* How to complete this task *
Every line below must be given again exactly.

BEGIN Material shown

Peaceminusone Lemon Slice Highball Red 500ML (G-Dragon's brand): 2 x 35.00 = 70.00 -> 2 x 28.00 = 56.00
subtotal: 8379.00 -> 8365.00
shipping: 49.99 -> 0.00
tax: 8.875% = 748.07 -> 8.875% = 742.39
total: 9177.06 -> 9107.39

END Material shown

* Reply *
Peaceminusone Lemon Slice Highball Red 500ML (G-Dragon's brand): 2 x 35.00 = 70.00 -> 2 x 28.00 = 56.00
subtotal: 8379.00 -> 8365.00
shipping: 49.99 -> 0.00
tax: 8.875% = 748.07 -> 8.875% = 742.39
total: 9177.06 -> 9107.39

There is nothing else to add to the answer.